As such, “the court did not have discretion to refuse or omit to give preference to a
proven veteran[’]s[] program on nonstatutory grounds such as public safety.”15
We are not persuaded that the trial court erred under section 1170.9 when it
ordered probation under the stated terms and conditions. Contrary to Cadenas’s
assertion, the trial court gave preference to a successful veteran’s treatment program
when, on April 2, 2021 (in conjunction with the probation department), it accommodated
and approved of Cadenas’s participation in the VA’s “Men’s Residential Trauma
Recovery Program.” That program had been mentioned by social worker Smith in her
presentencing letter, and was later described to the court by a VA psychologist (in
anticipation of the April 2, 2021 hearing) as including “individual and group therapy
targeting PTSD and co-occurring conditions such as substance abuse disorder and
difficulties with regulating emotion.” The psychologist also noted that, through this
program, Cadenas would participate in “one of two evidenced -based treatments for
PTSD, either Cognitive Processing Therapy or Prolonged Exposure.” At the hearing, in
accord with section 1170.9, subdivision (e), the court acknowledged that Cadenas would
receive, at least, equal jail-time credit for the time he were to spend in the program, and
the probation officer urged double credit.
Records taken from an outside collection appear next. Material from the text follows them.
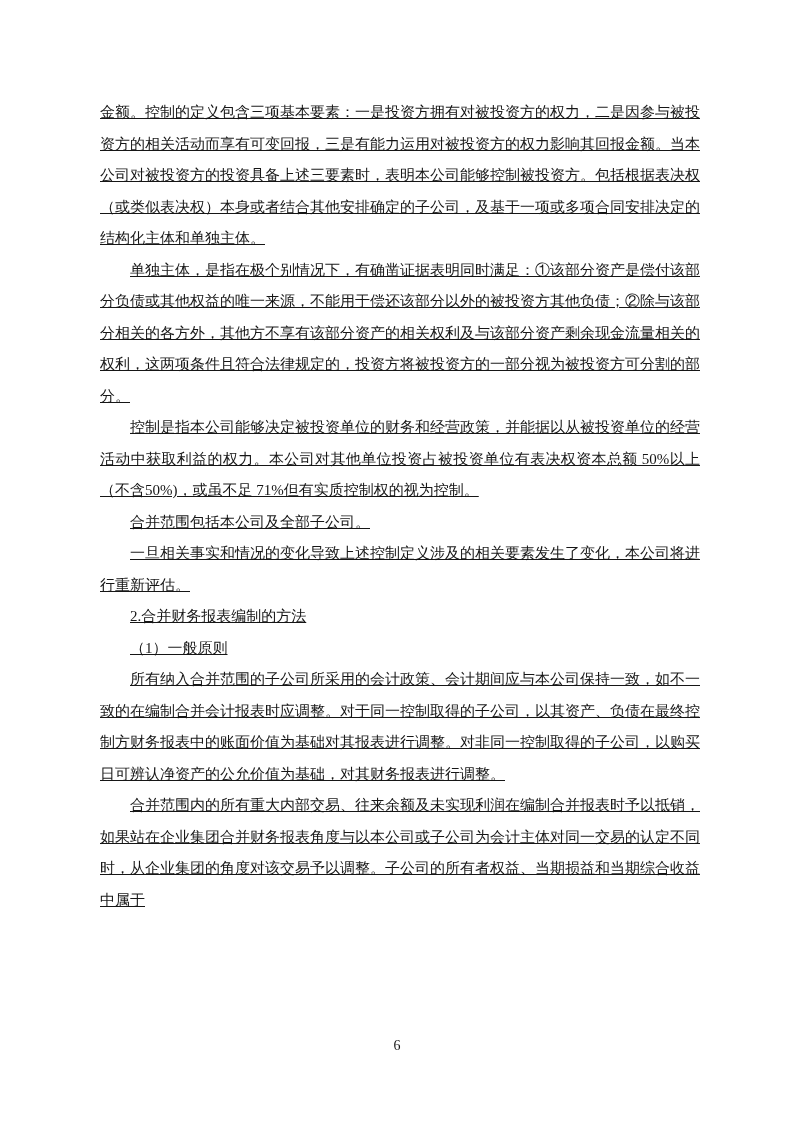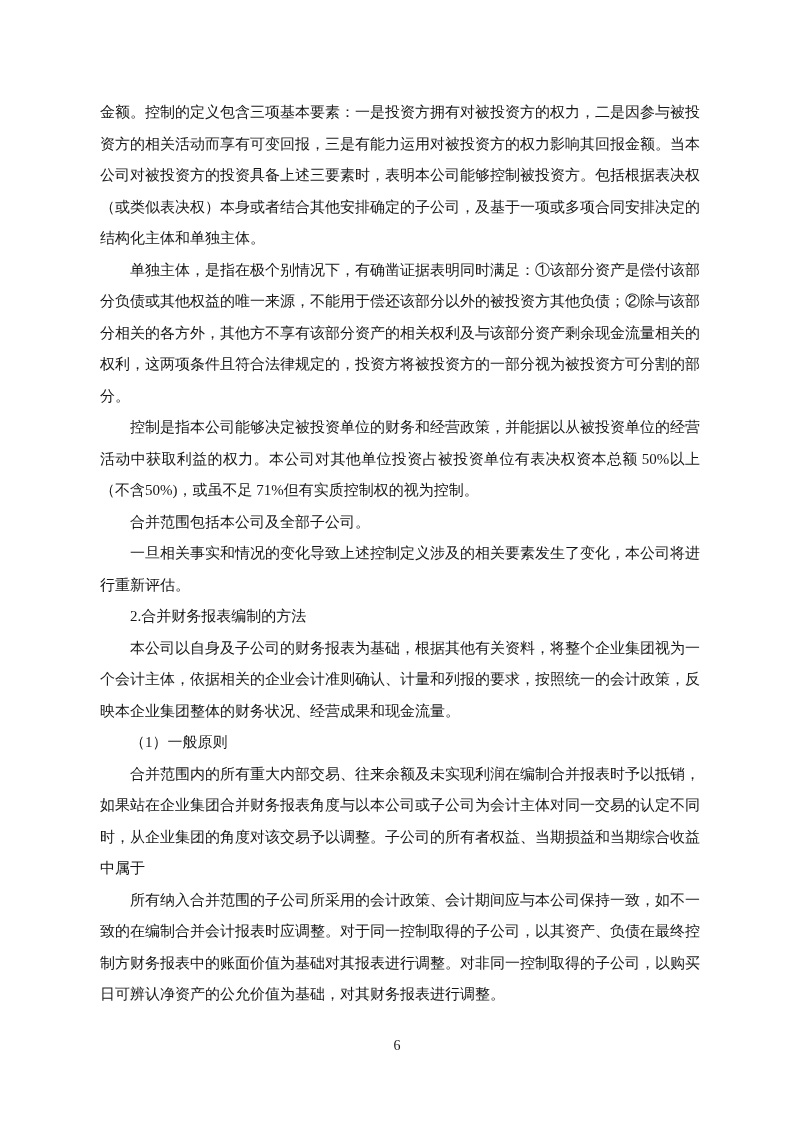"金额。控制的定义包含三项基本要素：一是投资方拥有对被投资方的权力，二是因参与被投" .content p { text-decoration: none -> underline }
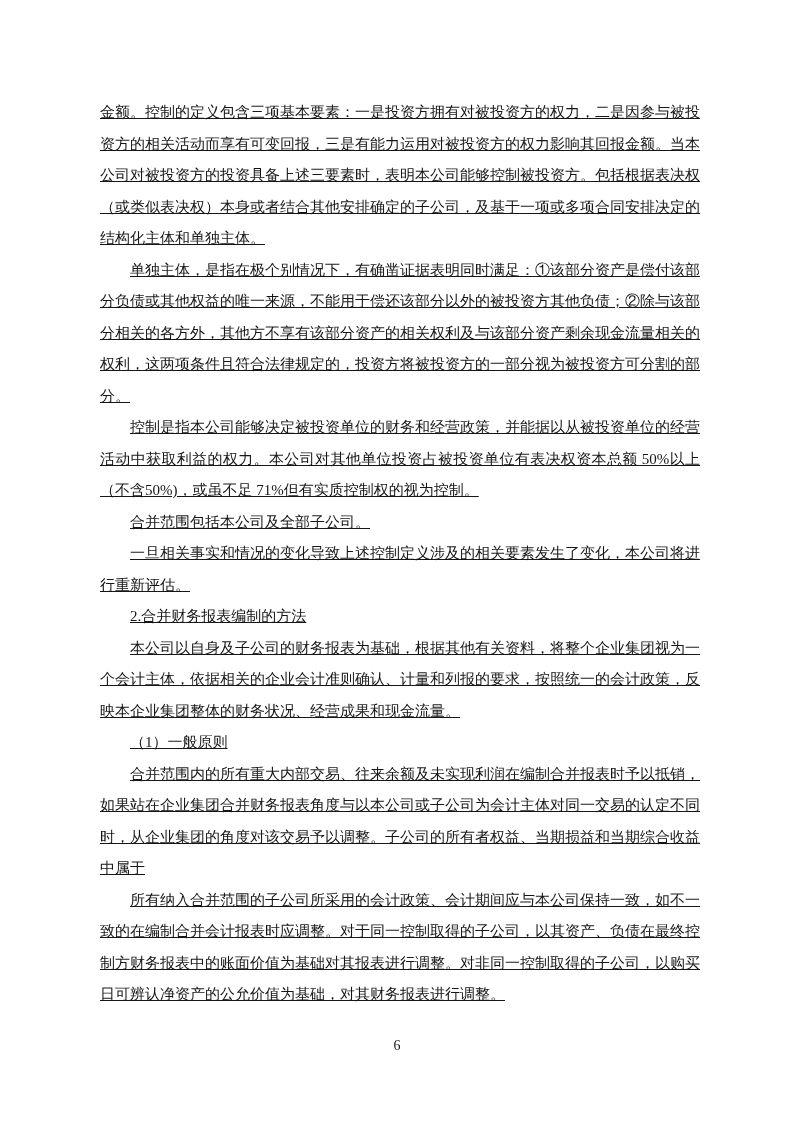"本公司以自身及子公司的财务报表为基础，根据其他有关资料，将整个企业集团视为一个会" p.indent { html: <p>本公司以自身及子公司的财务报表为基础，根据其他有关资料，将整个企业集团视为一个会计主体，依据相关的企业会计准则确认、计量和列报的要求，按照统一的会计政策，反映本企业集团整体的财务状况、经营成果和现金流量。</p> -> none }
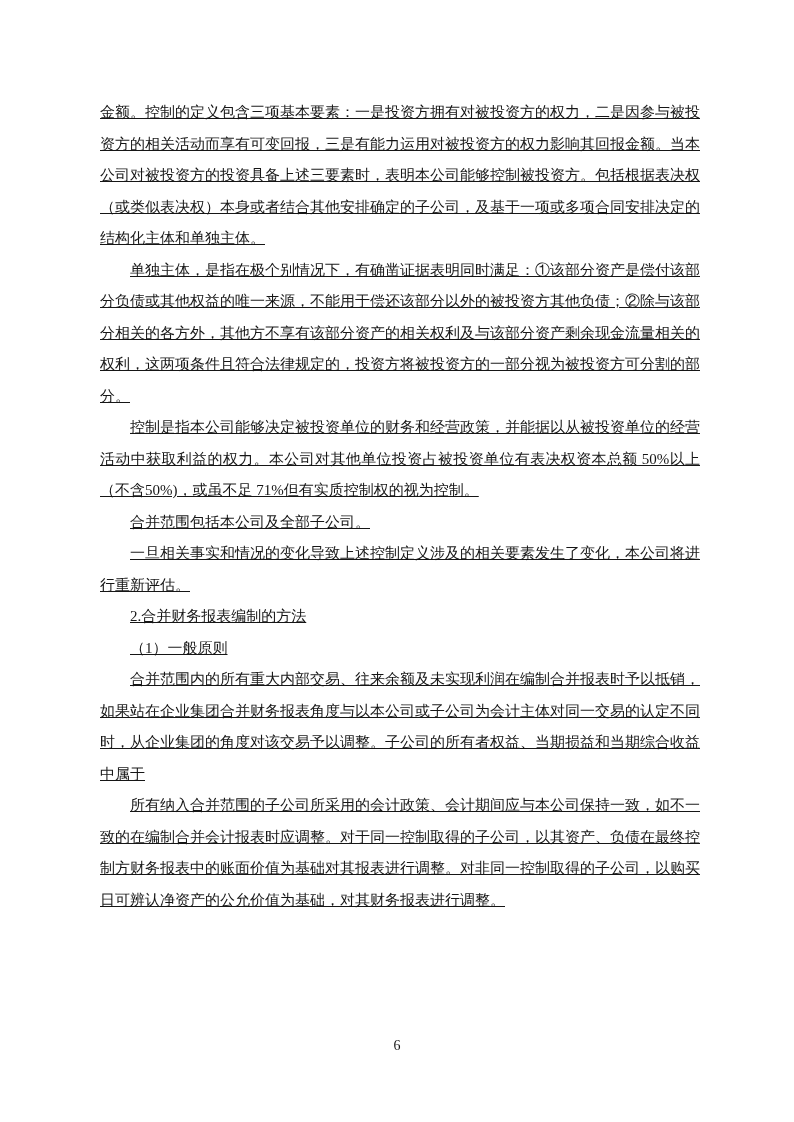"合并范围内的所有重大内部交易、往来余额及未实现利润在编制合并报表时予以抵销，如果" p.indent { order: before "所有纳入合并范围的子公司所采用的会计政策、会计期间应与本公司保持一致，如不一致的" -> after "所有纳入合并范围的子公司所采用的会计政策、会计期间应与本公司保持一致，如不一致的" }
Under these circumstances, we conclude that
the trial court complied with the requirement of section 1170.9, subdivision (f) to “give
15 We note that in opposing Cadenas’s arguments, the Attorney General does not
assert forfeiture. Because we decide Cadenas’s claim on the merits, we do not need to
address his alternative argument that his defense counsel was ineffective for failing to
object on the grounds raised in this appeal.
15
preference to a treatment program that has a history of successfully treating veterans”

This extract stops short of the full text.